When the clone is complete, IntelliJ IDEA will automatically prompt you that the project has a corresponding pom.xml file is open. Here directly select Open the pom.xml file, then the system will automatically resolve dependencies in a project related to this step will be because of your network and systems environments required for different times.
After this step is complete, manually edit Spark pom.xml file in the root directory, find where the specified java version of the line (java.version), depending on your system environment, if you are using jdk1.7, then perhaps you need its value is changed to 1.7 (default is 1.6).
After opening the terminal shell, at the command line to enter the spark just imported the project root directory, execute
sbt / sbt assembly
The compile command will all use the default configuration to compile Spark, if you want to specify the version related components, you can view the official website of Spark Build-Spark (http://spark.apache.org/docs/latest/building-spark.html ) to see all the commonly used compiler options.
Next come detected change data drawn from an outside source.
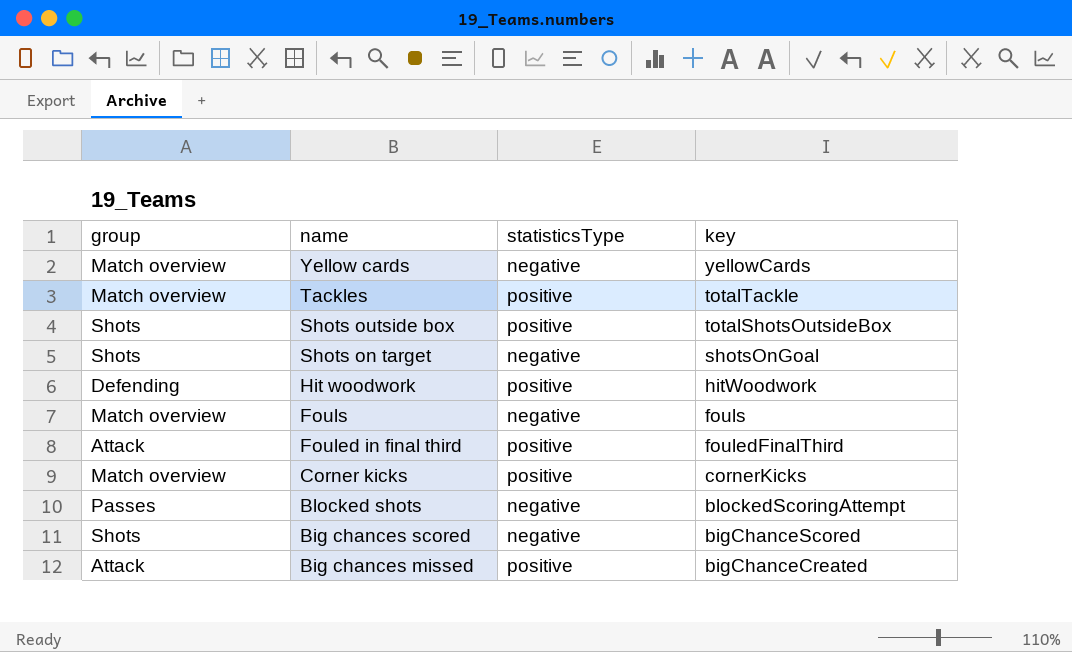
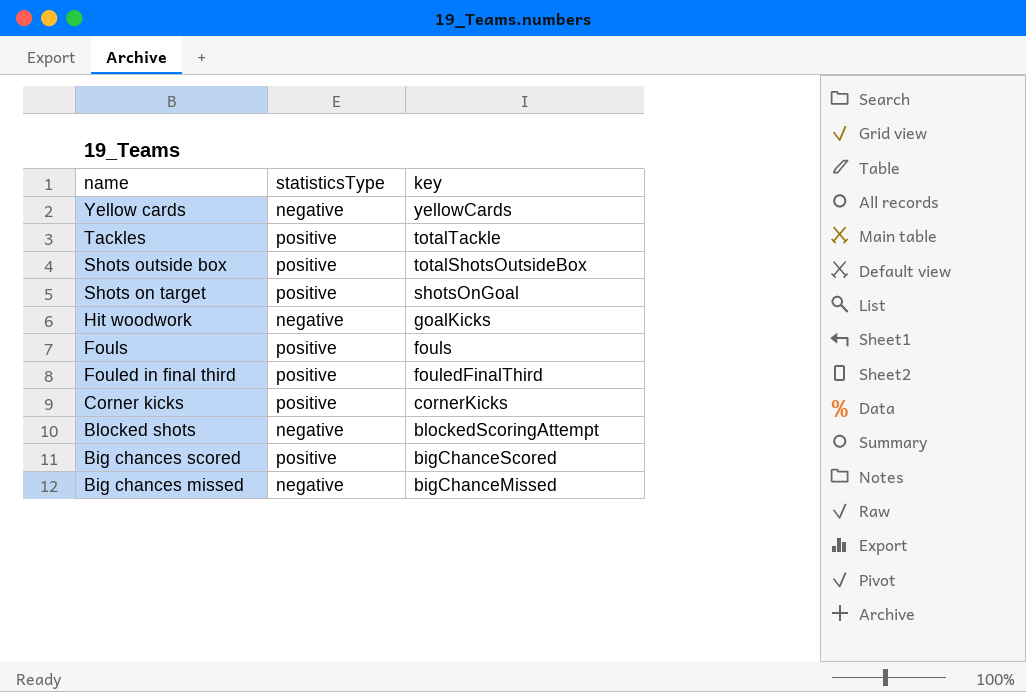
column group | position: 1 -> none
Shots on target | statisticsType: negative -> positive
Hit woodwork | statisticsType: positive -> negative
Hit woodwork | key: hitWoodwork -> goalKicks
Fouls | statisticsType: negative -> positive
Big chances scored | statisticsType: negative -> positive
Big chances missed | statisticsType: positive -> negative
Big chances missed | key: bigChanceCreated -> bigChanceMissed

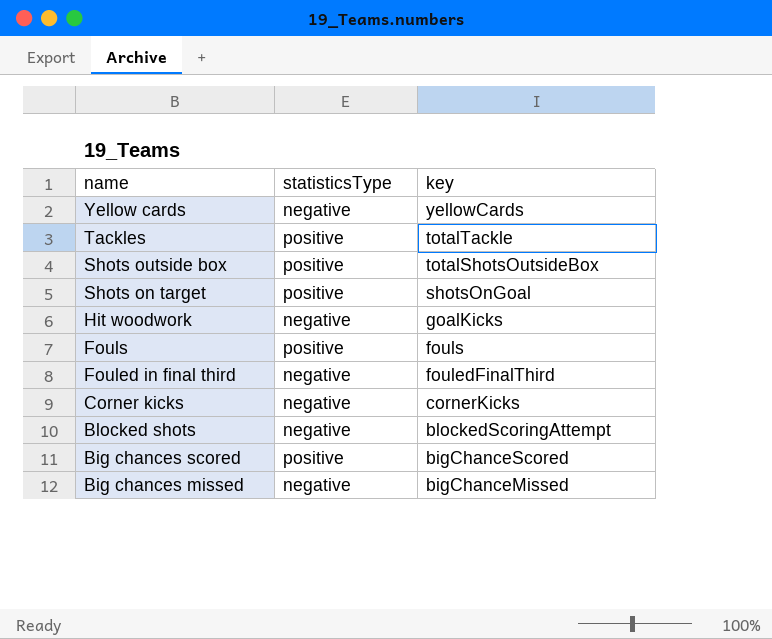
Fouled in final third | statisticsType: positive -> negative
Corner kicks | statisticsType: positive -> negative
This process is currently no VPN to complete, in order to estimate the time needed to compile, you can open a new shell terminal, continue to view the size of the spark project directory, I end up using the default configuration, compiled after the success of the spark directory size 2.0G.
Thus, in order to compile the results of your test, you can enter the spark / bin directory, run the spark-shell on the command line, if everything is normal start, then compile successfully. Spark if you modify the source code, you can re-use the sbt to compile, and the compiler will not be like the first time so long to compile. If you have any questions, comments welcome exchange!